Your instructions:
In full and without alteration, give the listing again.

Exercise inputs:
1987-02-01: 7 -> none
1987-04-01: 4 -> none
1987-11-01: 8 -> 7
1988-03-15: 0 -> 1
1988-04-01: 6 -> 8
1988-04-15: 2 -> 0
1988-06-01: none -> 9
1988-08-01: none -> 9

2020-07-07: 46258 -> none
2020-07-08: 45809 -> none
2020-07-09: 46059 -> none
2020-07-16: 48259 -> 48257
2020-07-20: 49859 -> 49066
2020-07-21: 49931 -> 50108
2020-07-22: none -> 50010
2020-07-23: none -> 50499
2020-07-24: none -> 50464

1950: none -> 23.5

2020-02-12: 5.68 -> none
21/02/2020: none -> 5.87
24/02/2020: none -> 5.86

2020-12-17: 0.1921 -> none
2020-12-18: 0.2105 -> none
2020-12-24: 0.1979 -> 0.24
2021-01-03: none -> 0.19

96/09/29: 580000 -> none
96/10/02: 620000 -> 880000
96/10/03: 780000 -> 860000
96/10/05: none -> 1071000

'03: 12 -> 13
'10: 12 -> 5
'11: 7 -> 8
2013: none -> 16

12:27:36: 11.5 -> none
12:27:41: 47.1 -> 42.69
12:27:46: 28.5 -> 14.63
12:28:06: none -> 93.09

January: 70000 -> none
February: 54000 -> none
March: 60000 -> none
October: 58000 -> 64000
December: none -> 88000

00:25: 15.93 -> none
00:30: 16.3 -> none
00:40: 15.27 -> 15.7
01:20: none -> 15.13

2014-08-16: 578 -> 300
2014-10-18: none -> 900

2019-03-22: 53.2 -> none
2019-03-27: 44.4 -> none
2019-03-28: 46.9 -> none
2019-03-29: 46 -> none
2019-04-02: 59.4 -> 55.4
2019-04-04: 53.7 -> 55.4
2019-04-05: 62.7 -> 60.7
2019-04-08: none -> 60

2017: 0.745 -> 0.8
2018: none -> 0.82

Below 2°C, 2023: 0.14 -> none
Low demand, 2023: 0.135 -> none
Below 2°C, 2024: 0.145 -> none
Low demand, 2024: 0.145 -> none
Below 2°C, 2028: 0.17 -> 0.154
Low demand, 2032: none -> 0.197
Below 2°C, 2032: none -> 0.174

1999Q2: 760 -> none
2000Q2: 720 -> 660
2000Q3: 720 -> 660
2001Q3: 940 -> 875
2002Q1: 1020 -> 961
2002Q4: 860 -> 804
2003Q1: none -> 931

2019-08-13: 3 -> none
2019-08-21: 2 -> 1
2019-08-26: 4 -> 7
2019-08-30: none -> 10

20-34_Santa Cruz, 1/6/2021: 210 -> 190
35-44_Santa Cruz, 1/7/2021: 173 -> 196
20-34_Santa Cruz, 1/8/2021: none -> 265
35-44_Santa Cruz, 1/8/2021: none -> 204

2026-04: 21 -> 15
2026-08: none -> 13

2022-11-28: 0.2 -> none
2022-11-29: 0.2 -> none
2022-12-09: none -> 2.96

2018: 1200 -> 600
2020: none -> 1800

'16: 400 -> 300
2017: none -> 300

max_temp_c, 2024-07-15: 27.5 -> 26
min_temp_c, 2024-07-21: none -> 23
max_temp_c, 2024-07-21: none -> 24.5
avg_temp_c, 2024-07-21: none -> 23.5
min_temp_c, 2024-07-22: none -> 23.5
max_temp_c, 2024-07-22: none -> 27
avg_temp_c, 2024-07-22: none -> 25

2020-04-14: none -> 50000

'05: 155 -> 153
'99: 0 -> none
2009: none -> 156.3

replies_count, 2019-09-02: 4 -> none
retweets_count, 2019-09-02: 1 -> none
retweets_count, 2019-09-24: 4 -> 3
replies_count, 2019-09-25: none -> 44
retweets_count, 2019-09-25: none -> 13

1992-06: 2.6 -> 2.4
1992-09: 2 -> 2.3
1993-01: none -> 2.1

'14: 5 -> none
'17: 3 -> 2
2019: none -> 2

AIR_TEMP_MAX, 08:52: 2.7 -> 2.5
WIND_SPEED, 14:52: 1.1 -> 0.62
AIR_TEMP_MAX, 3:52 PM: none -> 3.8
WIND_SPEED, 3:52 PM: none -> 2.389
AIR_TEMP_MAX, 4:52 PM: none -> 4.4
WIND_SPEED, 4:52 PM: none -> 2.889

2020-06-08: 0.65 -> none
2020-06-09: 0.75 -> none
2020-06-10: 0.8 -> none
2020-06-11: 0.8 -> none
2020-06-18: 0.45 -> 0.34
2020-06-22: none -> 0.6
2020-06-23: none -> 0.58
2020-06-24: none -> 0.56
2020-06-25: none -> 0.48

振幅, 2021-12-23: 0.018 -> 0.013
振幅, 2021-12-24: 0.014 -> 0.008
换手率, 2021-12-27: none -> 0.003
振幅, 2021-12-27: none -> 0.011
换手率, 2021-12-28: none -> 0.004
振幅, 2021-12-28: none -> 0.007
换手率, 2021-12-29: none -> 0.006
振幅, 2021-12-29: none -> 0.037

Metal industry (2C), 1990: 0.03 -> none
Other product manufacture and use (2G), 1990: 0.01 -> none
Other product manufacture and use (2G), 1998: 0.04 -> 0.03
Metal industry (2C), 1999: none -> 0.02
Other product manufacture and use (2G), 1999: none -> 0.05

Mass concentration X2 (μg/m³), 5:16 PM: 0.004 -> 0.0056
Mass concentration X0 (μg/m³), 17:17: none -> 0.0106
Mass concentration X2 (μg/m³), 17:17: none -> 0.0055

Solution for this exercise:
1987-02-01: 7 -> none
1987-04-01: 4 -> none
1987-11-01: 8 -> 7
1988-03-15: 0 -> 1
1988-04-01: 6 -> 8
1988-04-15: 2 -> 0
1988-06-01: none -> 9
1988-08-01: none -> 9

2020-07-07: 46258 -> none
2020-07-08: 45809 -> none
2020-07-09: 46059 -> none
2020-07-16: 48259 -> 48257
2020-07-20: 49859 -> 49066
2020-07-21: 49931 -> 50108
2020-07-22: none -> 50010
2020-07-23: none -> 50499
2020-07-24: none -> 50464

1950: none -> 23.5

2020-02-12: 5.68 -> none
21/02/2020: none -> 5.87
24/02/2020: none -> 5.86

2020-12-17: 0.1921 -> none
2020-12-18: 0.2105 -> none
2020-12-24: 0.1979 -> 0.24
2021-01-03: none -> 0.19

96/09/29: 580000 -> none
96/10/02: 620000 -> 880000
96/10/03: 780000 -> 860000
96/10/05: none -> 1071000

'03: 12 -> 13
'10: 12 -> 5
'11: 7 -> 8
2013: none -> 16

12:27:36: 11.5 -> none
12:27:41: 47.1 -> 42.69
12:27:46: 28.5 -> 14.63
12:28:06: none -> 93.09

January: 70000 -> none
February: 54000 -> none
March: 60000 -> none
October: 58000 -> 64000
December: none -> 88000

00:25: 15.93 -> none
00:30: 16.3 -> none
00:40: 15.27 -> 15.7
01:20: none -> 15.13

2014-08-16: 578 -> 300
2014-10-18: none -> 900

2019-03-22: 53.2 -> none
2019-03-27: 44.4 -> none
2019-03-28: 46.9 -> none
2019-03-29: 46 -> none
2019-04-02: 59.4 -> 55.4
2019-04-04: 53.7 -> 55.4
2019-04-05: 62.7 -> 60.7
2019-04-08: none -> 60

2017: 0.745 -> 0.8
2018: none -> 0.82

Below 2°C, 2023: 0.14 -> none
Low demand, 2023: 0.135 -> none
Below 2°C, 2024: 0.145 -> none
Low demand, 2024: 0.145 -> none
Below 2°C, 2028: 0.17 -> 0.154
Low demand, 2032: none -> 0.197
Below 2°C, 2032: none -> 0.174

1999Q2: 760 -> none
2000Q2: 720 -> 660
2000Q3: 720 -> 660
2001Q3: 940 -> 875
2002Q1: 1020 -> 961
2002Q4: 860 -> 804
2003Q1: none -> 931

2019-08-13: 3 -> none
2019-08-21: 2 -> 1
2019-08-26: 4 -> 7
2019-08-30: none -> 10

20-34_Santa Cruz, 1/6/2021: 210 -> 190
35-44_Santa Cruz, 1/7/2021: 173 -> 196
20-34_Santa Cruz, 1/8/2021: none -> 265
35-44_Santa Cruz, 1/8/2021: none -> 204

2026-04: 21 -> 15
2026-08: none -> 13

2022-11-28: 0.2 -> none
2022-11-29: 0.2 -> none
2022-12-09: none -> 2.96

2018: 1200 -> 600
2020: none -> 1800

'16: 400 -> 300
2017: none -> 300

max_temp_c, 2024-07-15: 27.5 -> 26
min_temp_c, 2024-07-21: none -> 23
max_temp_c, 2024-07-21: none -> 24.5
avg_temp_c, 2024-07-21: none -> 23.5
min_temp_c, 2024-07-22: none -> 23.5
max_temp_c, 2024-07-22: none -> 27
avg_temp_c, 2024-07-22: none -> 25

2020-04-14: none -> 50000

'05: 155 -> 153
'99: 0 -> none
2009: none -> 156.3

replies_count, 2019-09-02: 4 -> none
retweets_count, 2019-09-02: 1 -> none
retweets_count, 2019-09-24: 4 -> 3
replies_count, 2019-09-25: none -> 44
retweets_count, 2019-09-25: none -> 13

1992-06: 2.6 -> 2.4
1992-09: 2 -> 2.3
1993-01: none -> 2.1

'14: 5 -> none
'17: 3 -> 2
2019: none -> 2

AIR_TEMP_MAX, 08:52: 2.7 -> 2.5
WIND_SPEED, 14:52: 1.1 -> 0.62
AIR_TEMP_MAX, 3:52 PM: none -> 3.8
WIND_SPEED, 3:52 PM: none -> 2.389
AIR_TEMP_MAX, 4:52 PM: none -> 4.4
WIND_SPEED, 4:52 PM: none -> 2.889

2020-06-08: 0.65 -> none
2020-06-09: 0.75 -> none
2020-06-10: 0.8 -> none
2020-06-11: 0.8 -> none
2020-06-18: 0.45 -> 0.34
2020-06-22: none -> 0.6
2020-06-23: none -> 0.58
2020-06-24: none -> 0.56
2020-06-25: none -> 0.48

振幅, 2021-12-23: 0.018 -> 0.013
振幅, 2021-12-24: 0.014 -> 0.008
换手率, 2021-12-27: none -> 0.003
振幅, 2021-12-27: none -> 0.011
换手率, 2021-12-28: none -> 0.004
振幅, 2021-12-28: none -> 0.007
换手率, 2021-12-29: none -> 0.006
振幅, 2021-12-29: none -> 0.037

Metal industry (2C), 1990: 0.03 -> none
Other product manufacture and use (2G), 1990: 0.01 -> none
Other product manufacture and use (2G), 1998: 0.04 -> 0.03
Metal industry (2C), 1999: none -> 0.02
Other product manufacture and use (2G), 1999: none -> 0.05

Mass concentration X2 (μg/m³), 5:16 PM: 0.004 -> 0.0056
Mass concentration X0 (μg/m³), 17:17: none -> 0.0106
Mass concentration X2 (μg/m³), 17:17: none -> 0.0055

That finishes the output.